Ce qu'il faut retenir

  • Trois suspects, tous majeurs, écroués dans le cadre de l’attaque à la grenade survenue à Grenoble en février 2026.
  • Six personnes ont été légèrement blessées lors de l’explosion dans un commerce.
  • Les trois individus ont été placés en détention provisoire après une mise en examen.
  • Les détails sur leur identité et leur implication n’ont pas été communiqués par les autorités.

Une attaque à la grenade ayant blessé six personnes

Le 15 février 2026, un engin explosif de type grenade a été lancé dans un commerce situé à Grenoble, en Isère. L’explosion a provoqué six blessures légères parmi les clients et le personnel présents sur place. Selon les premiers éléments de l’enquête, l’attaque aurait été perpétrée dans un contexte encore indéterminé. Les autorités ont rapidement engagé des investigations pour identifier les auteurs et leurs motivations.

Les victimes, toutes prises en charge médicalement, n’ont pas subi de blessures graves, mais l’événement a marqué la ville par sa violence inhabituelle. Les enquêteurs ont notamment recherché des indices permettant de retracer le parcours des suspects et leur éventuel lien avec des réseaux criminels ou terroristes.

Trois suspects majeurs mis en examen et écroués

D’après une source proche du dossier citée par Ouest France, les trois individus désormais placés en détention provisoire sont tous majeurs. Leur mise en examen intervient plusieurs mois après les faits, signe que l’enquête a nécessité des investigations approfondies. Aucune information n’a été divulguée concernant leur identité, leur nationalité ou leur éventuel passé judiciaire.

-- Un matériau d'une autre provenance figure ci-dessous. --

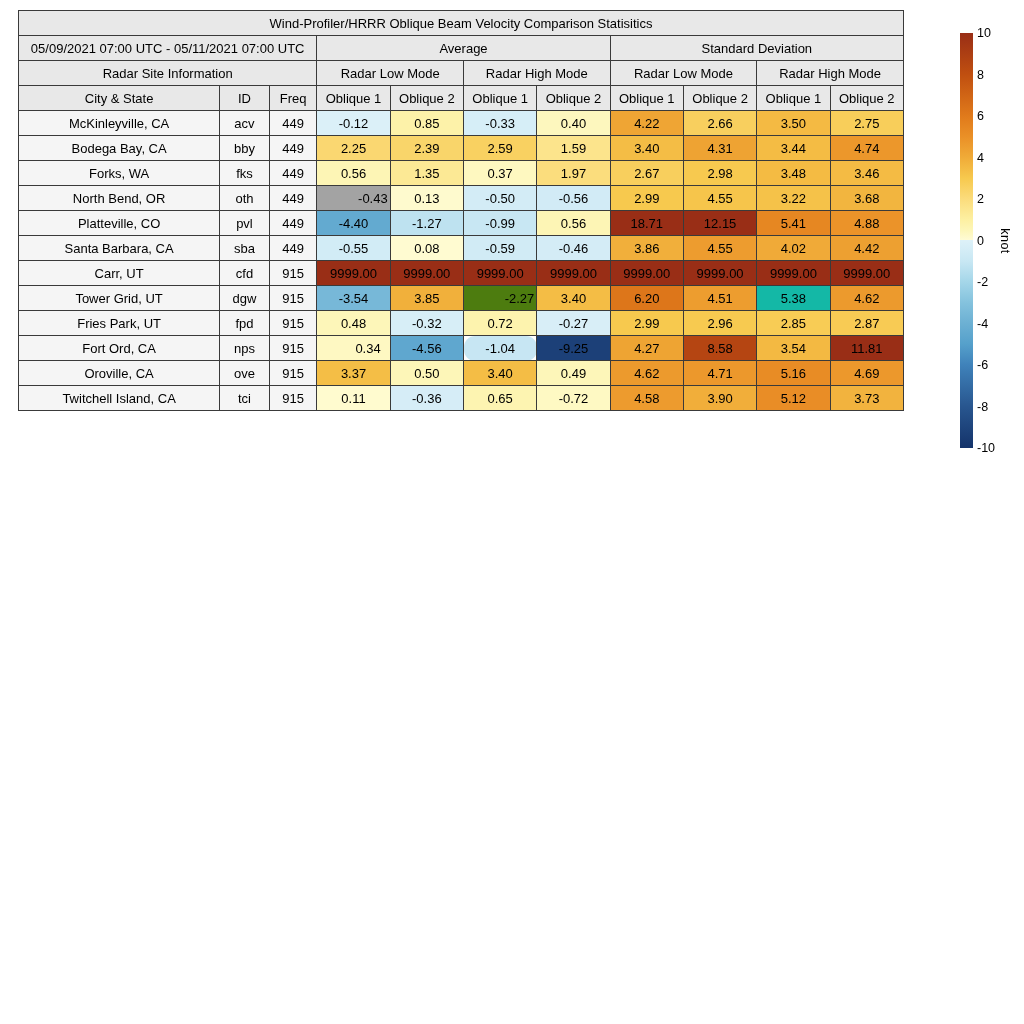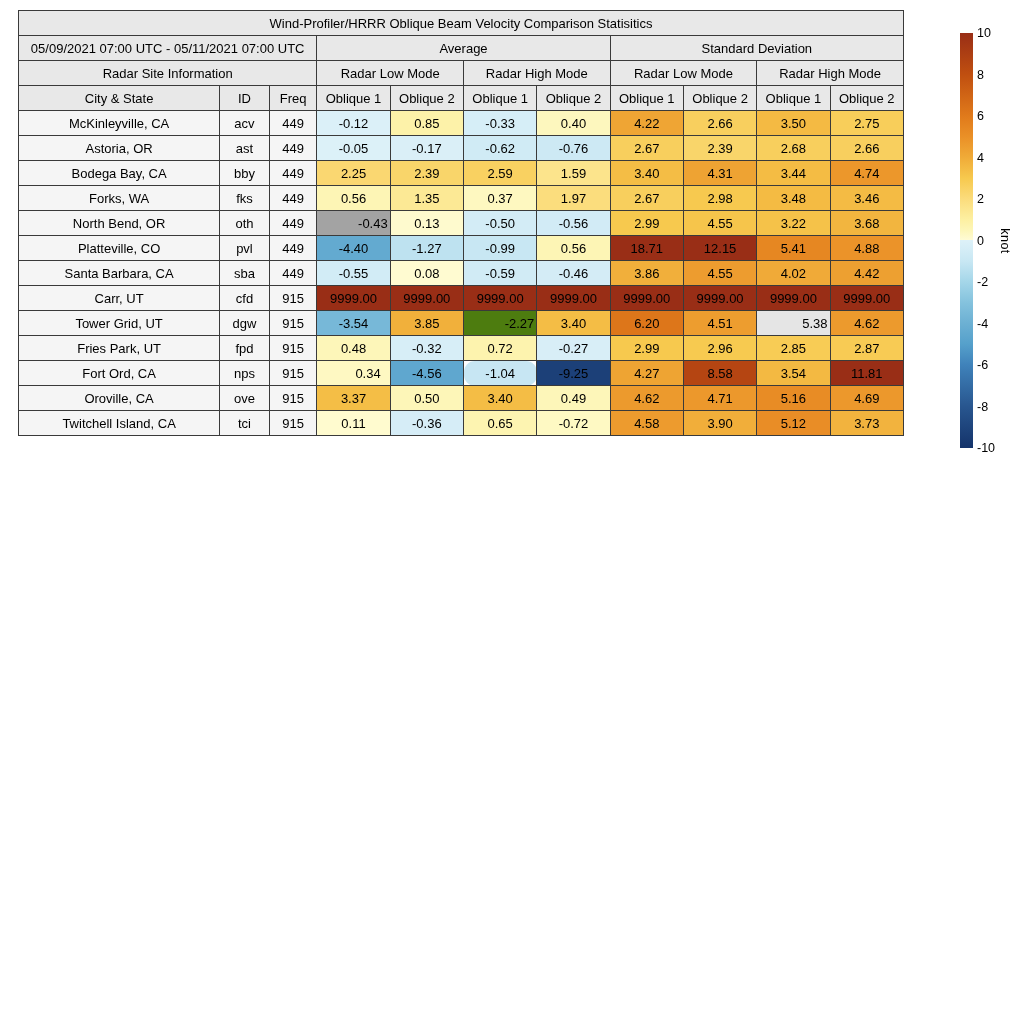"Astoria, OR" tr { html: <tr> <td>Astoria, OR</td> <td>ast</td> <td>449</td> <td>-0.05</td> <td>-0.17</td> <td>-0.62</td> <td>-0.76</td> <td>2.67</td> <td>2.39</td> <td>2.68</td> <td>2.66</td> </tr> -> none }
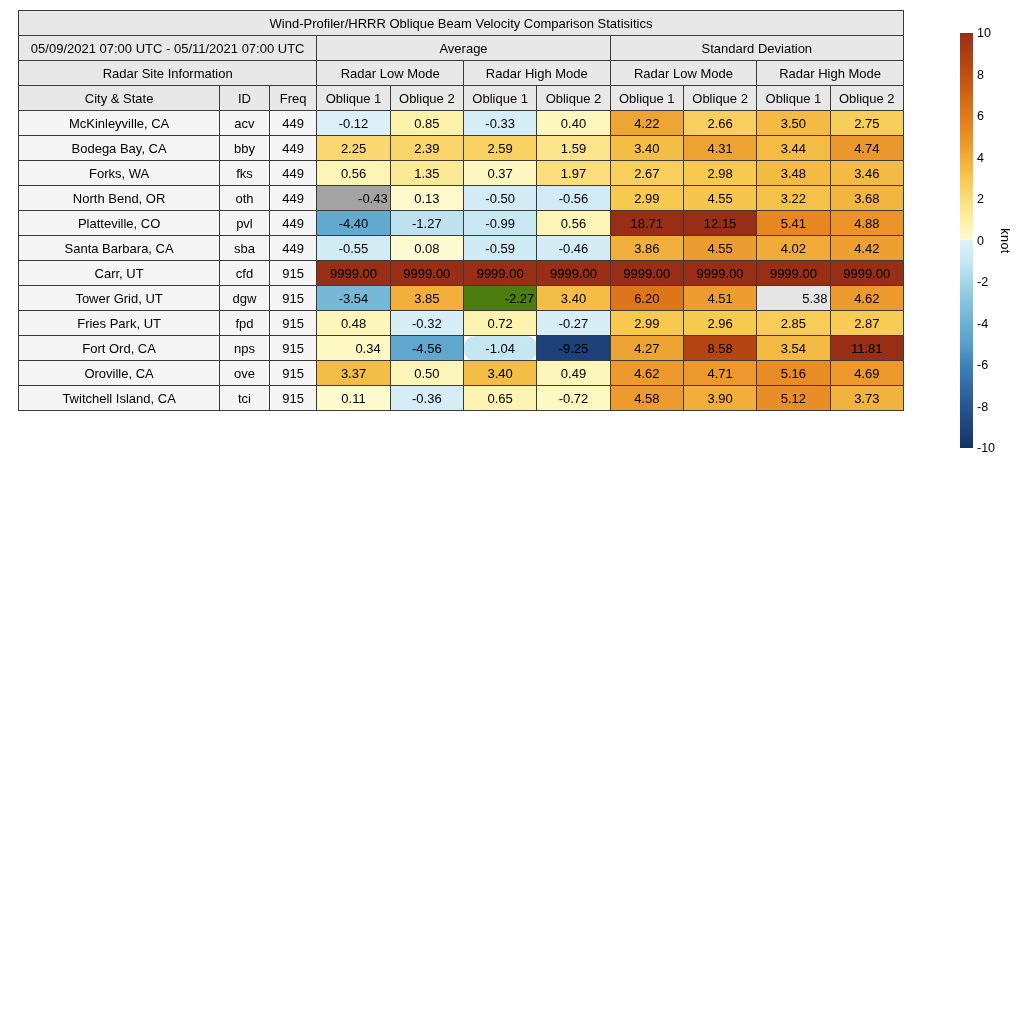"5.38" td.value-cell { background: #e5e5e5 -> #14b8a6; text-align: right -> none }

Une porte-parole de la justice a précisé que les trois suspects avaient été placés en détention provisoire dans l’attente de leur jugement. Les chefs d’accusation retenus contre eux n’ont pas été détaillés, mais l’attaque à l’explosif est passible de lourdes peines dans le cadre du droit français. Les avocats des suspects n’ont pas encore réagi publiquement à cette annonce.

Et maintenant ?

L’enquête devrait se poursuivre dans les prochains mois pour établir les responsabilités de chaque suspect et déterminer d’éventuels complices. Une audience préliminaire pourrait être organisée dans les prochaines semaines, avant un éventuel procès. Les autorités n’ont pas précisé si d’autres arrestations étaient à prévoir dans ce dossier.

La piste terroriste n’a pas été officiellement évoquée par les enquêteurs, mais cette hypothèse ne peut être totalement écartée en l’état des informations disponibles. Bref, l’affaire pourrait prendre une nouvelle dimension si des éléments liés à un réseau organisé venaient à être découverts.

Selon les premiers éléments de l’enquête, il s’agissait d’une grenade offensive, un type d’engin conçu pour provoquer des blessures par projection de fragments. Son utilisation dans un lieu public a motivé l’ouverture d’une enquête pour tentative d’homicide et association de malfaiteurs.